From many sources we learn that Brandeis University proposes to place its PhD programs in composition and musicology on hiatus “until financial conditions improve,” according to Assistant Professor Emily Frey Giansiracusa’s account in Slipped Disc of Provost Carol Fierke’s pronouncement. Current candidates will be able to complete their work, and no faculty will be let go. Will the University’s bottom line take the slightest notice of this? Will the Lydian Quartet be shrunk to a trio? Is this what the President Liebowitz called “a lean into science”? Will science studies actually benefit? Our correspondents think not. Is this the beginning of an assault on the Arts?

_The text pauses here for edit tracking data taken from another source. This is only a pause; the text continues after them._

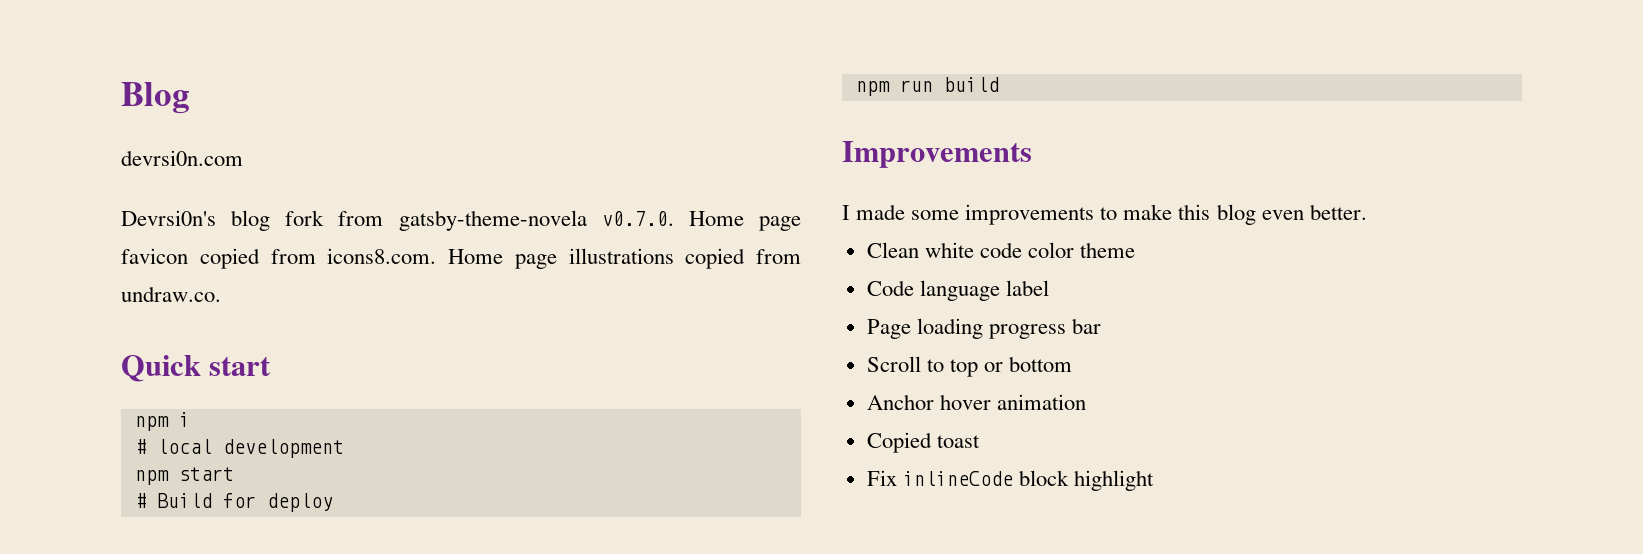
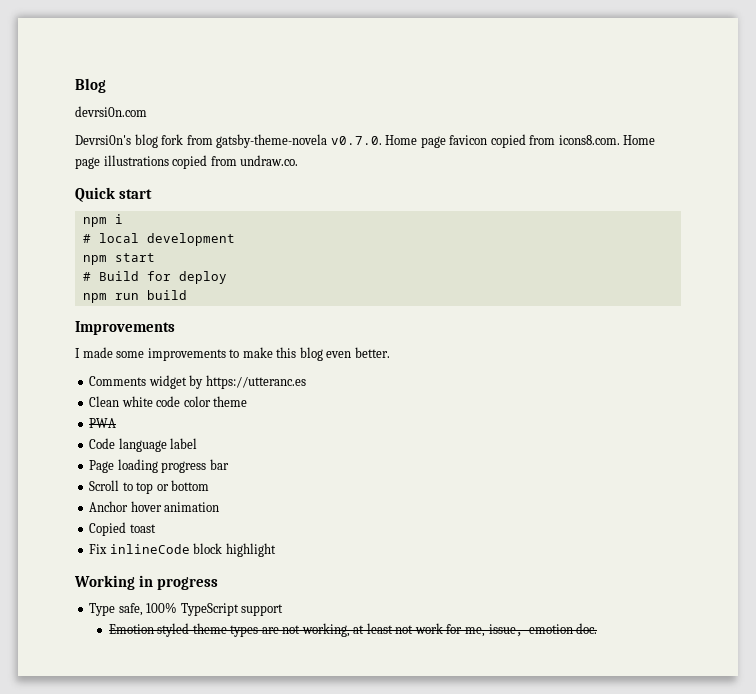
(1367, 212) none -> [89,375,306,389] // Comments widget by https://utteranc.es
(1136, 250) none -> [89,418,117,428] // PWA
(1154, 480) none -> [74,575,218,590] [89,602,284,616] [108,623,598,637] // Working in progress // Type safe, 100% TypeScript support // Emotion styled theme types are not working, at least not work for me, issue，emotion doc.

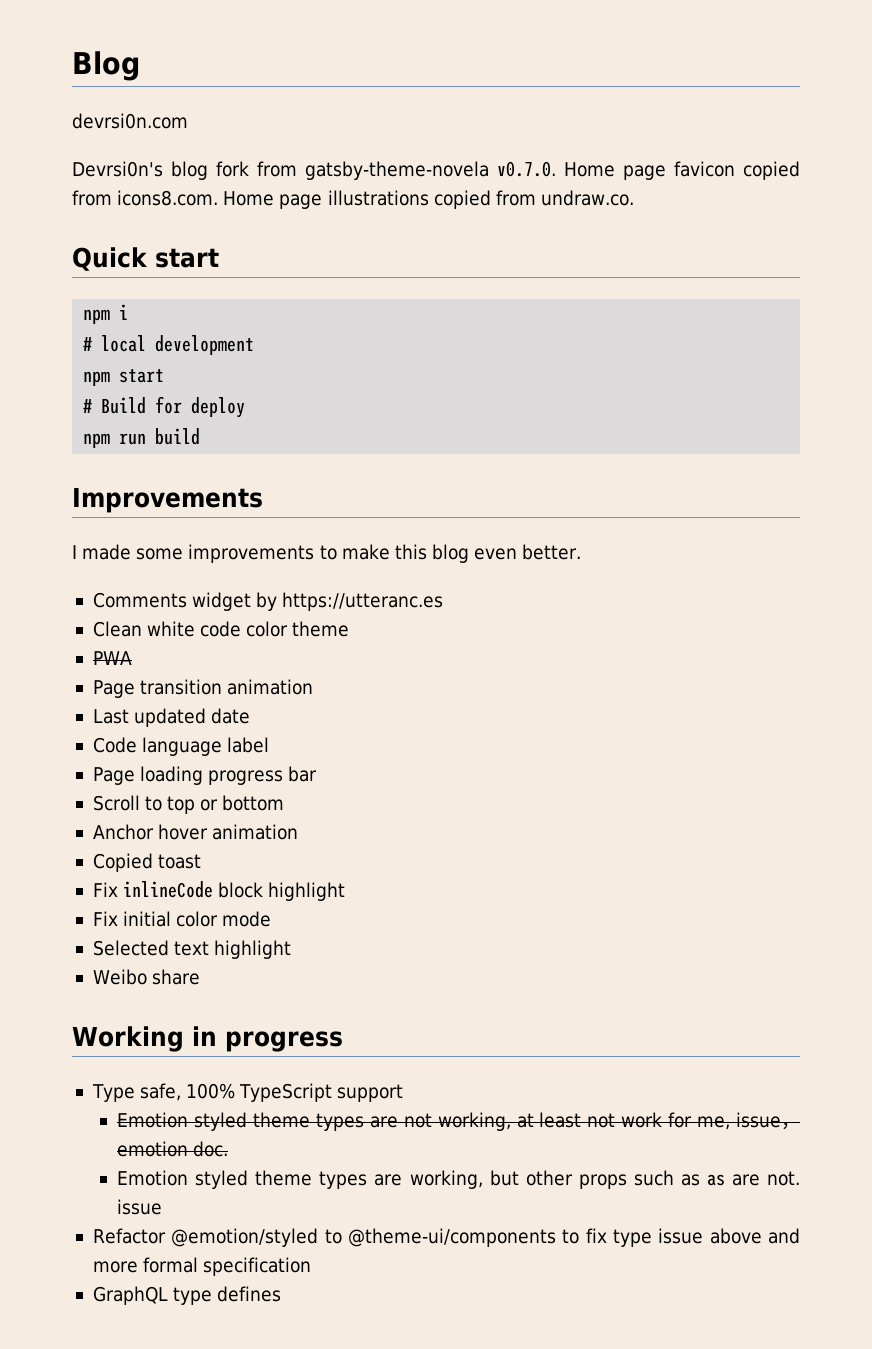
(117, 423) none -> [92,679,314,698] [92,708,251,727] // Page transition animation // Last updated date
(276, 550) none -> [92,911,272,927] [92,940,292,959] [92,969,201,985] // Fix initial color mode // Selected text highlight // Weibo share
(598, 628) none -> [117,1170,800,1189] [117,1199,163,1215] [92,1228,800,1247] [92,1257,312,1276] [92,1286,282,1305] // Emotion styled theme types are working, but other props such as as are not. issue // Refactor @emotion/styled to @theme-ui/components to fix type issue above and more formal specification // GraphQL type defines

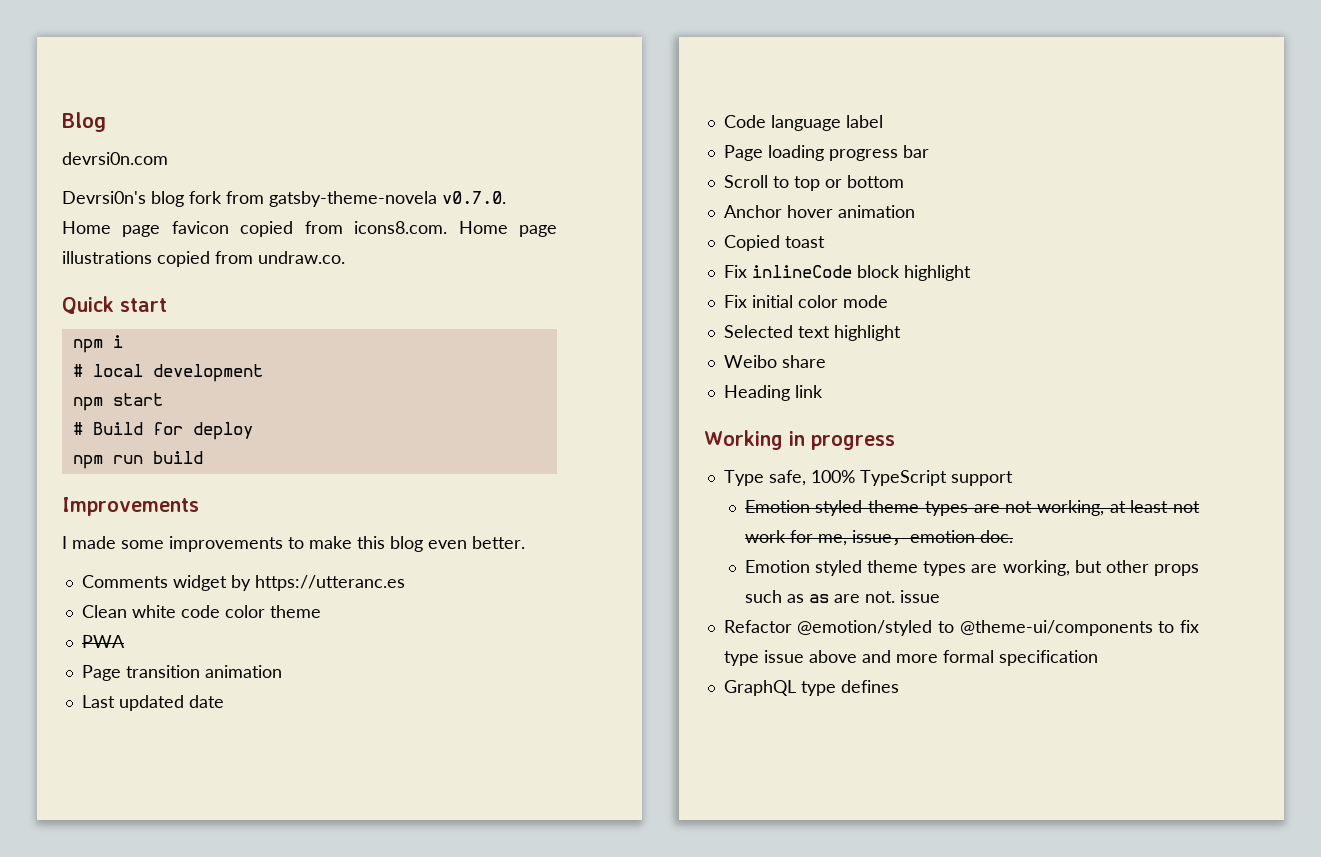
(201, 977) none -> [723,385,823,401] // Heading link

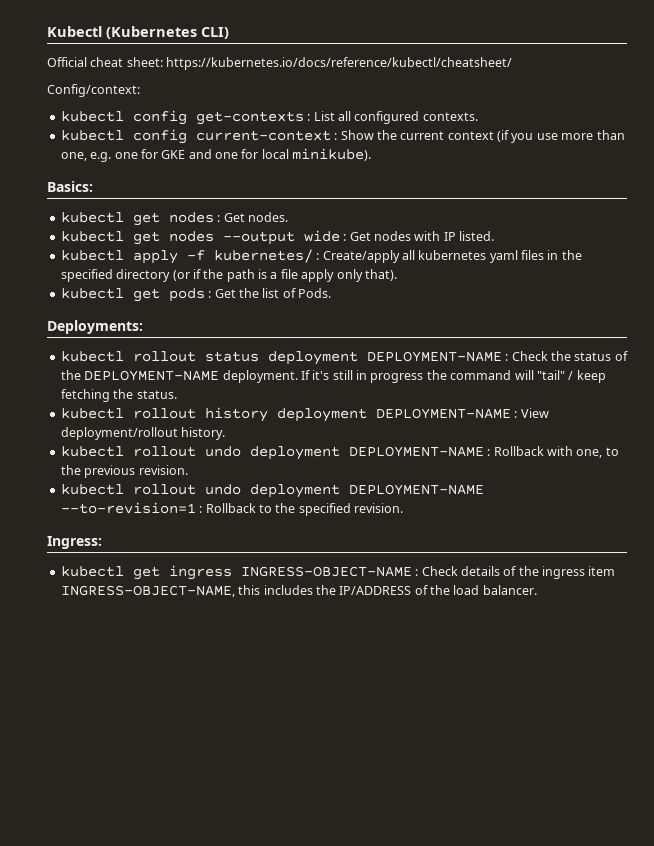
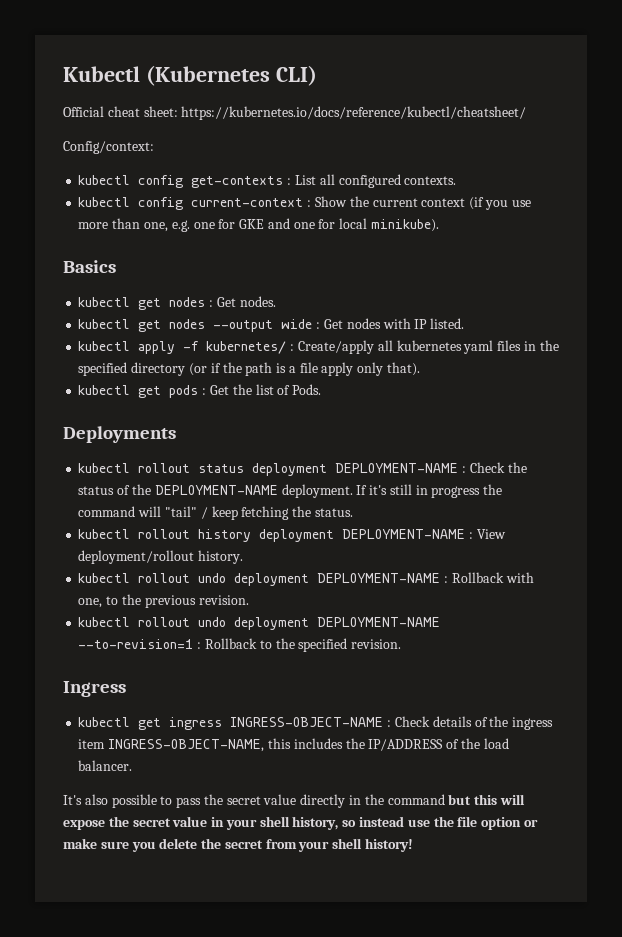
[47,181,93,192] Basics: -> [63,260,116,273] Basics
[47,320,143,334] Deployments: -> [63,426,176,443] Deployments
[47,536,102,549] Ingress: -> [63,681,126,697] Ingress
(537, 590) none -> [63,794,525,808] [63,816,538,830] [63,838,414,852] // It's also possible to pass the secret value directly in the command but this will expose the secret value in your shell history, so instead use the file option or make sure you delete the secret from your shell history!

The directors of beloved institutions don’t always make the best decisions. Community hue and cry did not save Boston’s magnificent Opera House from Northeastern University’s wrecking ball, though powerful artistic opinion-makers managed to reverse Emerson College’s intention to morph Clarence Blackall’s stunning and historic Colonial Theater into a college dining hall. In 2009, when Brandeis University president Jehuda Reinharz promulgated plans to close the school’s Rose Museum of Arts and plunder its collection, it took a successful lawsuit to prevent that philistinism. One has to wonder why the arts are the first to be cut and the last to be restored these days. It was not so at the formation of Brandeis. The founders would be very displeased by the announced plans to demolish the Musicology and Composition PhD programs there. Perhaps this is not an impending catastrophe on the level of the aforementioned episodes; the number of injured individuals is small, and at least 50 universities offer similar programs, nevertheless, this proposal indicates diminishing valuation for the liberal arts, and bureaucratic management of cultural institutions. Many aggrieved parties have weighed in; BMInt has not received an official response from the office of provost Carol Fierke or the office of the president. [continued]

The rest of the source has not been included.